Fantasy Baseball Questions Needed

Hello all.

I’m writing a column (unpaid) for a baseball web site. And we want to start answering fantasy baseball questions regarding prospects and players new to the majors.

I’ve asked our benevolent mods if I could attempt to ‘prime the question pump’ so to speak and get some questions here. They have graciously agreed.

Note that this is NOT an ‘Ask the XXX’ thread as I have to answer the questions for another site and therefore can’t answer them here. Serious questions, that is. I’ll be glad to answer oddball questions here.

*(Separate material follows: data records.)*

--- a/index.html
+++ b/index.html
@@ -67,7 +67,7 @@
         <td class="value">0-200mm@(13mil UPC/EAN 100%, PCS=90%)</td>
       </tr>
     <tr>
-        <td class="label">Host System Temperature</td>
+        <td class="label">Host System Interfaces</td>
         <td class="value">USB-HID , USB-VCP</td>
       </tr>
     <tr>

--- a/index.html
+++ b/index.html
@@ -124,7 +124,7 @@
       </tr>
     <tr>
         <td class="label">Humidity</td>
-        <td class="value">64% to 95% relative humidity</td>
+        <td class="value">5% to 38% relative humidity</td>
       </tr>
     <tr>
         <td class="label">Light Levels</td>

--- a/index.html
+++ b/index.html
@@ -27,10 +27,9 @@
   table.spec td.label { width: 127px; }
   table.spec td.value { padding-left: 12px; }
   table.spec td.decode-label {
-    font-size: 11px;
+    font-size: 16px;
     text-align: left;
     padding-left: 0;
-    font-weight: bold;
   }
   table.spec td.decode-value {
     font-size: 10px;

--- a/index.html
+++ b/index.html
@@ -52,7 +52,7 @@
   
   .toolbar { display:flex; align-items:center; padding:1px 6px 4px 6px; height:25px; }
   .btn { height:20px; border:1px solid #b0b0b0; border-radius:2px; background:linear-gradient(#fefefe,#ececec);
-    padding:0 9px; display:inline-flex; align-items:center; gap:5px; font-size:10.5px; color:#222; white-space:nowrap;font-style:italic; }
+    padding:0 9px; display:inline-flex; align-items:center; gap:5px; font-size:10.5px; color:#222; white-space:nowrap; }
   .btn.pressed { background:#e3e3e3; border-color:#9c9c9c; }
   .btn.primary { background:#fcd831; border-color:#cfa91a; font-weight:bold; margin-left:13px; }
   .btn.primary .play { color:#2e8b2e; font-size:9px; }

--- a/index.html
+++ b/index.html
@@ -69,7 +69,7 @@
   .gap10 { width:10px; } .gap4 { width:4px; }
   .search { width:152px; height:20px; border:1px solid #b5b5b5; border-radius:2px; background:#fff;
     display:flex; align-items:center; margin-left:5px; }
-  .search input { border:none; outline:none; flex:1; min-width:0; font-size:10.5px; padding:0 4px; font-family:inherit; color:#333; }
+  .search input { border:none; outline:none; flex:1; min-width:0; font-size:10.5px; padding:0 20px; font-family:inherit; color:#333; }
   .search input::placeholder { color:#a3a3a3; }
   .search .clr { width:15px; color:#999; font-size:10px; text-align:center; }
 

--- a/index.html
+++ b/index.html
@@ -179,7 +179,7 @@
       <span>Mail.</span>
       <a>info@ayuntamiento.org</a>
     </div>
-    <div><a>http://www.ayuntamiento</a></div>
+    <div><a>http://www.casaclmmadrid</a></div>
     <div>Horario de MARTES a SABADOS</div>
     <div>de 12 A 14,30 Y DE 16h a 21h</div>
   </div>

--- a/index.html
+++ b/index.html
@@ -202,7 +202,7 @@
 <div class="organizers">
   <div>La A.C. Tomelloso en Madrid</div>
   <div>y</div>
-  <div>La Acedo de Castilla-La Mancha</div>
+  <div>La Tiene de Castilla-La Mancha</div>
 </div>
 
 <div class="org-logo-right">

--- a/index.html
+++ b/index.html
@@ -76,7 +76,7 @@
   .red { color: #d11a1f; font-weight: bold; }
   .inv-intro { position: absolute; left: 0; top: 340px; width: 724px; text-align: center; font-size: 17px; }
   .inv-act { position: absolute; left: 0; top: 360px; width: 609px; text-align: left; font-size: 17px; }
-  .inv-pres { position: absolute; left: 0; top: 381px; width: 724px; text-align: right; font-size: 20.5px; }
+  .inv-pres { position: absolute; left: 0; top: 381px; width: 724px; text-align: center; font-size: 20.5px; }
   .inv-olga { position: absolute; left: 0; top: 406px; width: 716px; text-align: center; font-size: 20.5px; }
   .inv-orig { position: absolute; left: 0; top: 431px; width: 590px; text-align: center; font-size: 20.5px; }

So if anyone has any questions about baseball players in the minors or new to the majors please zing them my way at nwooley atsign pur period com and I’ll answer them to you directly and any that my editors think meet our rigorous standards (most of them as our standards are: can we print what they’ve written) we’ll run on the other site.

Thanks again for allowing me to do this, folks.

Now bring on the questions!

  • Jonathan ‘Desperate Columnist’ Chance

Dear Mr. Baseball person

I have a question.

I notice Cleveland has a player named Milton Bradley. I so much want to add him to my fantasy team based on his name alone, but need to be able to justify this decision. So what are his prospects.

I’m doing my first season of fantasy baseball and keep running into issues. Here are a couple dealing with prospects/rookies:

  • if a player is new and unlisted (not having any professional career), do you schedule a supplemental draft after the season opens?
  • there are limits to the number of times players can be demoted to the minor leagues in MLB; are there any limits to waivers in the fantasy league?
  • if a player ends up on the injured reserve or disabled list, what does a fantasy league team do?
  • any extra points for Rookie-of-the-Year award or getting to All-Star game?

deb2world – there are lots of baseball sources to find out about Milton Bradley, who the Indians acquired to replace free-agent CF Kenny Lofton last year. For a range of analyses of Bradley, I’d recommend the Indians discussion board at

Go Tribe!

I don’t know what kind of response you’ve been getting, but this is a good, fun thing you are doing. I’ll send a question directly.


I’ve been in a roto league for 10 years with little success to show for it. My question is: what are good predictive stats to look at for pitcher prospects.

Ah shite, I was sure I had posted to this thread like a week ago. Must have been that day I was having troubles with the ravenous post-eating hamsters. I knew I should have emailed it instead.

PatrickM, I’ve heard that the best way to evaluate pitching prospects, and a way that remains useful whether applied to minor or major league stats, is simply the K/BB ratio. The guys over at TSN, anyway, seem to love it.

Jonathan Chance, my questions have mostly to do with recent arrivals to the majors.

  1. Mark Prior – when will he be coming up, and is he as good as they say he is?
  2. Carlos Pena – yes or no? And what is going on with these 4 HRs; is this for real?
  3. The recent crop of much-heralded young third basemen. Burroughs, Ensberg, Blalock (I know they aren’t all exactly ‘prospects’), will any of them live up to the hype?

I can answer those questions for you.

  1. Prior will be up in early May – at the latest. We may see him sooner. He’s at least as good as they say he is. He may be better.

  2. Pena – yes. He’s been working out the kinks. He may slump now and then, but he’s the best bet for AL Rookie of the Year. And he will be a productive first baseman for a long time. He’s for real.

  3. [ Hi Opal] Ensberg has the best chance of producing this year (20 -25 HR, 70 -80 RBI), simply because his home field is such an extreme hitters’ park.

Blalock is capable of similiar numbers this year, but he won’t do it; he will produce them next year if Texas hasn’t traded him for pitching.

Any more than 10 HR from Burroughs this year would be a bonus. He average should start to climb soon. He hasn’t walked yet this season. If he starts to draw walks and, as a result, raise his OBP, we may see him moved into the two spot in the order – which might be a better place for him than sixth, which is where he has been hitting. In fact, moving him to the two spot might help his hitting. At sixth, he may be pressing because he feels he has to drive in runs; hitting second would allow him to relax and just try to get on base.

In the terms of career stats, Burroughs and Blalock should both blow away Ensberg. Blalock is close to producing a decent to high OPS now, and Burroughs will develop power over the next few years which will raise his OPS. In five to six years these guys will be two of the best offensive third basemen playing.